また、中小旅館業の債務は、金融機関の借入れだけではなく、役員や親族からの借入れの割合も高いのも特徴だ。いざという時に、経営者自らやその親族が会社に資金を融資したもので、これをこのまま放っておくと、貸した個人には相続税がかかる。債権を放棄すると今度は法人の債務免除益に所得税がかかる。どちらに転んでも課税対象であり、その税負担分を今稼いでおかねばならない。そうした中小企業たる旅館業が抵抗するしかない背景も知って欲しい。そのうえで、バランスの取れた政策を講じていってもらうことを念じている。

あと2億人分はそうした中小旅館が持っている。まずは、その客室を外国人に喜んでいただけるよう、設備やサービスを整え、安全・安心な客室を提供できるようにすることを並行して考えることも、民泊問題を考えること以上に重要だと思う。

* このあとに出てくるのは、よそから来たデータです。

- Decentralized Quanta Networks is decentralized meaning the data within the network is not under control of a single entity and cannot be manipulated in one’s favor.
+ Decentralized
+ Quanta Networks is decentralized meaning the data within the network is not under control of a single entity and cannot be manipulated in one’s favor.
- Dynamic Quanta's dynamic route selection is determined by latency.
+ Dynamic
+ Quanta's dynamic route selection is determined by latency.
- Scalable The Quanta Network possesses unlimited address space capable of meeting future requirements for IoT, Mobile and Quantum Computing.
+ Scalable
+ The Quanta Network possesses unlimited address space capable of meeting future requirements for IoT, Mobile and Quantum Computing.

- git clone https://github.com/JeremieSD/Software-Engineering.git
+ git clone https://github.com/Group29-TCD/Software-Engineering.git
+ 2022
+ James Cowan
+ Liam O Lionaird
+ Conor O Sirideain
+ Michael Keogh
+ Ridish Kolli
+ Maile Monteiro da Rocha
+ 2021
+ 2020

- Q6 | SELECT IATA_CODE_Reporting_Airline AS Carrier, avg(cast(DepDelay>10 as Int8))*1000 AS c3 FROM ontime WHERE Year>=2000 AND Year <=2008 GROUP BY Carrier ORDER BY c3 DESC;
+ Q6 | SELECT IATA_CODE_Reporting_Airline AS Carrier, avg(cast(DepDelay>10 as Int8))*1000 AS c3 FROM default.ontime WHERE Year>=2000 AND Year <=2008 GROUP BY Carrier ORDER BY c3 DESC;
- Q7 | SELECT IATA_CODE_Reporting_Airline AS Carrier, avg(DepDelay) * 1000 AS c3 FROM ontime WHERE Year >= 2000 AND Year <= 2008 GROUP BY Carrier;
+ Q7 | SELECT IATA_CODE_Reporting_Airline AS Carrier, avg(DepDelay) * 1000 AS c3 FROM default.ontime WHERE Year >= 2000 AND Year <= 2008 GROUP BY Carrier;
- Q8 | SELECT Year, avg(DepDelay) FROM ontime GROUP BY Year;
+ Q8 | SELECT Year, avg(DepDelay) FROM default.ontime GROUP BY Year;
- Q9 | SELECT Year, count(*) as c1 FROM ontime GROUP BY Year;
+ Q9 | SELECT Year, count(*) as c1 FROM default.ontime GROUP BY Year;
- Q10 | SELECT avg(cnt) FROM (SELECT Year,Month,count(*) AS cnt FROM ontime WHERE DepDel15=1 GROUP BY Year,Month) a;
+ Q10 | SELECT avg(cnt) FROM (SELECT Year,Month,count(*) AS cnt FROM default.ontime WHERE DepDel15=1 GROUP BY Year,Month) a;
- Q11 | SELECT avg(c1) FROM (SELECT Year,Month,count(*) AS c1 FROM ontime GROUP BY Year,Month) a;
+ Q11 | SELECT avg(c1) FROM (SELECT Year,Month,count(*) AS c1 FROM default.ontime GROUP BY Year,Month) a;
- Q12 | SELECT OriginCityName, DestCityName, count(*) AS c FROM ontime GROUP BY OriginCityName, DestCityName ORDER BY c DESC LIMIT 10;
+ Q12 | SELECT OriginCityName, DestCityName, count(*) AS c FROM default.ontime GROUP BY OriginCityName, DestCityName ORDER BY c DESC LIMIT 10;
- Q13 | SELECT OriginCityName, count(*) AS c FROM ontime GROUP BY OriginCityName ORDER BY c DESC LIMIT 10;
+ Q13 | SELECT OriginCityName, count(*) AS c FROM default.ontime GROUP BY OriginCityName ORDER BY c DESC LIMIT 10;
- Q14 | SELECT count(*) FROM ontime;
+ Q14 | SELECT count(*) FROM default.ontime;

ただ最後に旅館業の皆さんに伝えたい。この議論は、思った以上に「賛成派」が多い。これまでの旅館の商慣習はガラパゴス化しており、新しいニーズの全てに対応できるわけではなくなっている(変わるべき時がきている)ということも記しておきたい。これを機会に様々な変化に対応した取り組みも進めていきましょう。